Re: atomic

From: David BL <davidbl_at_iinet.net.au>
Date: Sun, 04 Nov 2007 19:59:50 -0800
Message-ID: <1194235190.192785.149160_at_q5g2000prf.googlegroups.com>


On Nov 4, 12:25 am, paul c <toledobythe..._at_ooyah.ac> wrote:
> David BL wrote:
> > On Nov 2, 6:28 am, paul c <toledobythe..._at_ooyah.ac> wrote:
> >> I'm wondering are there applications where RVA values that are "empty"
> >> make sense or are such values just a curious by-product of RVA's? If
> >> the latter, should they be suppressed or somehow prevented?
>
> > In January I started a thread called "RA with MV attributes", in which
> > I provided a formal definition of a join operator. It basically takes
> > set intersections on the joined attributes. Here is the example I
> > used to show it in action, where we are joining on cars...
>
> > r1(Names,Cars)
> > bill, car1,car2,car4
> > john,fred car3
>
> > r2(Cars,Colours)
> > car1,car3,car4 red
> > car2 green
>
> > r1 |X| r2 (Names,Cars,Colours)
> > bill car1,car4 red
> > bill car2 green
> > john,fred car3 red
> > john,fred green
>
> > Note the suspicious last tuple which has an empty set of cars that are
> > green.
>
> > Marshall pointed out that it's rather like a full outer join.
>
> > In that thread I suggested that we could interpret this in FOPL by
> > defining a mapping back to conventional predicates with single valued
> > attributes, based on taking cross products of the multi-valued
> > attributes. Furthermore under that interpretation the above result
> > comes back to an inner join!
>
> > Note therefore that the last tuple actually maps to zero predicates.
>
> ...
>
> I've sometimes wondered whether something like this might offer
> occasional convenience, but as stated I find it hard to reconcile with
> the "first principles" that I tend to follow (or like to think I
> follow).

I appreciate that point of view.

> Not to say D&D's basic definitions are the only ones that can
> be used, but I think we'd have to have agreement on how the operators
> apply. For example, if I understand D&D, r1 |x| r2 above would be empty.

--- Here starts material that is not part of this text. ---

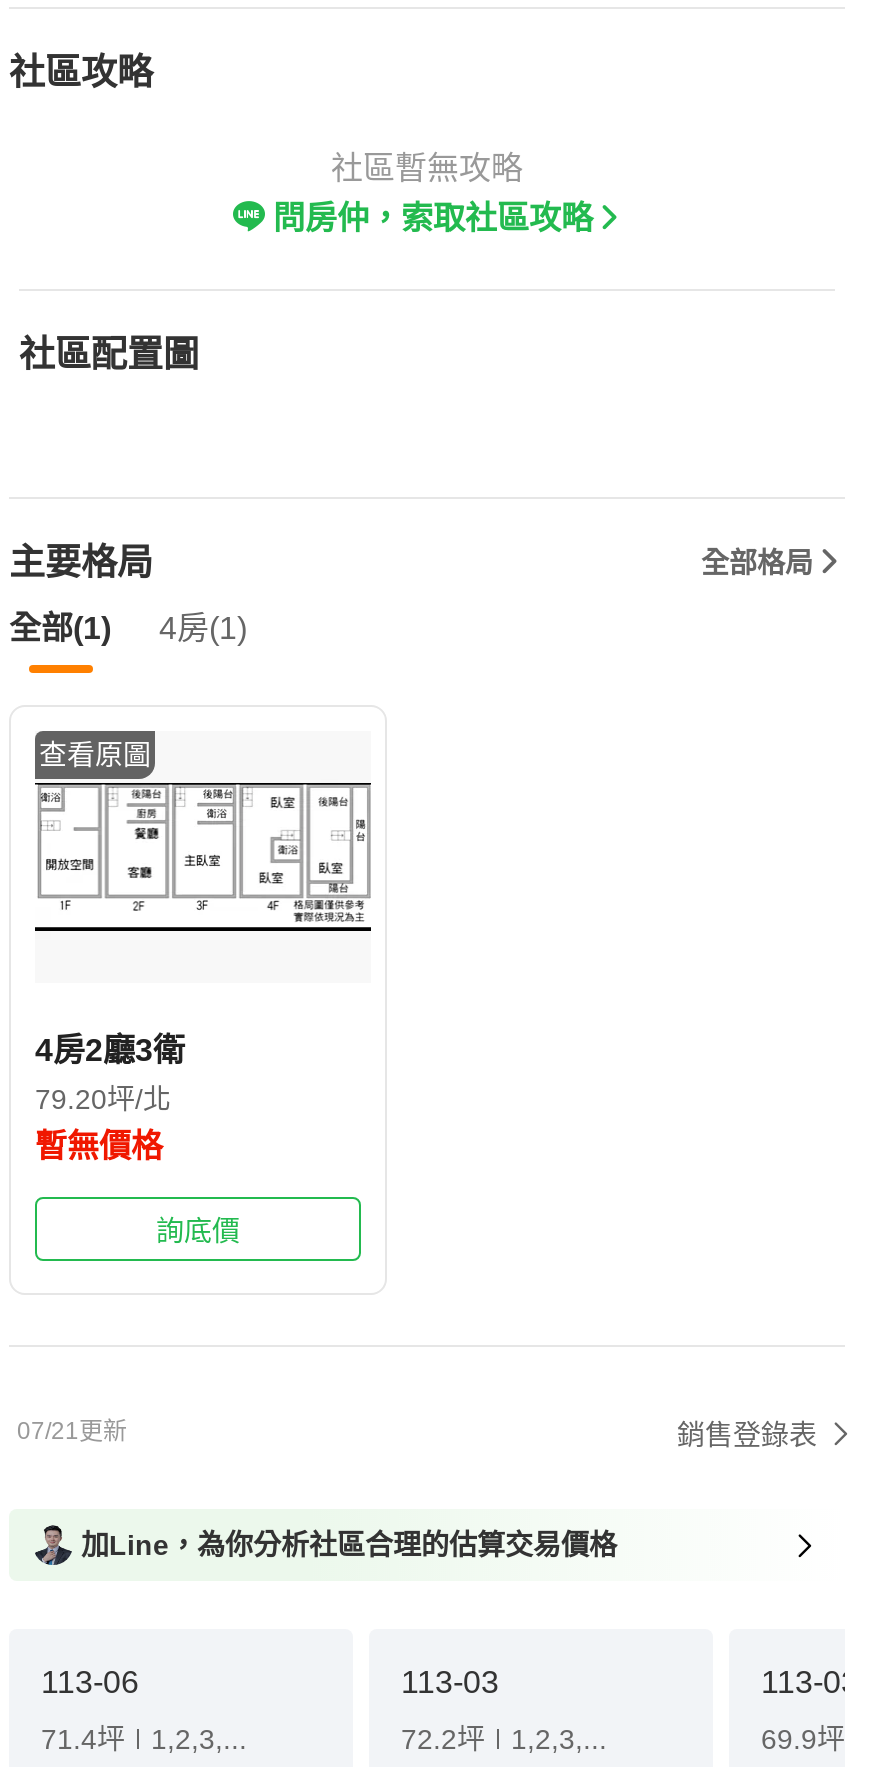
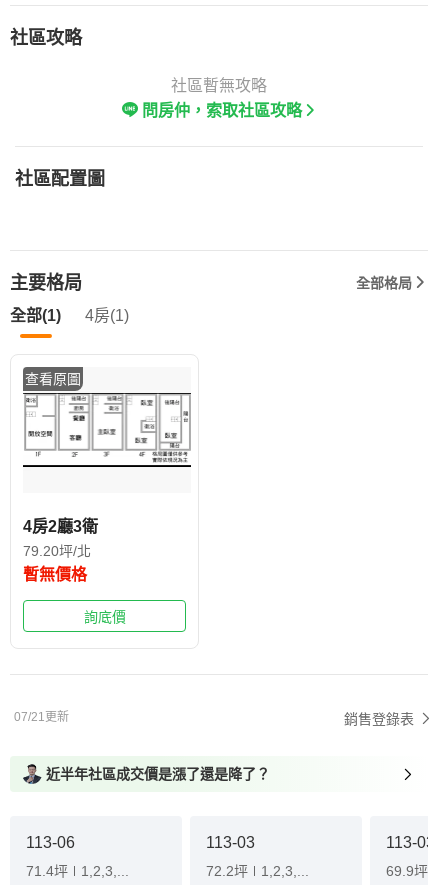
- 加Line，為你分析社區合理的估算交易價格
+ 近半年社區成交價是漲了還是降了？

Consider that we have a function I (an "interpretation") that maps a relation with MV attributes to an "equivalent" relation with SV attributes. Formally this simply takes cross products. For example, in the above example I(r1) is

    Name Car


    bill              car1
    bill              car2
    bill              car4
    john              car3
    fred              car3

and I(r2) is

    Car Colour


    car1              red
    car3              red
    car4              red
    car2              green

I think it is straightforward to prove the following in the general case

        I(r1 |x| r2) = I(r1) |x| I(r2)

where |x| on the LHS is the join operator on relations with MV attributes, and |x| on the RHS is the conventional inner join on relations with SV attributes.

So there is a rather simple relationship with the conventional join operator.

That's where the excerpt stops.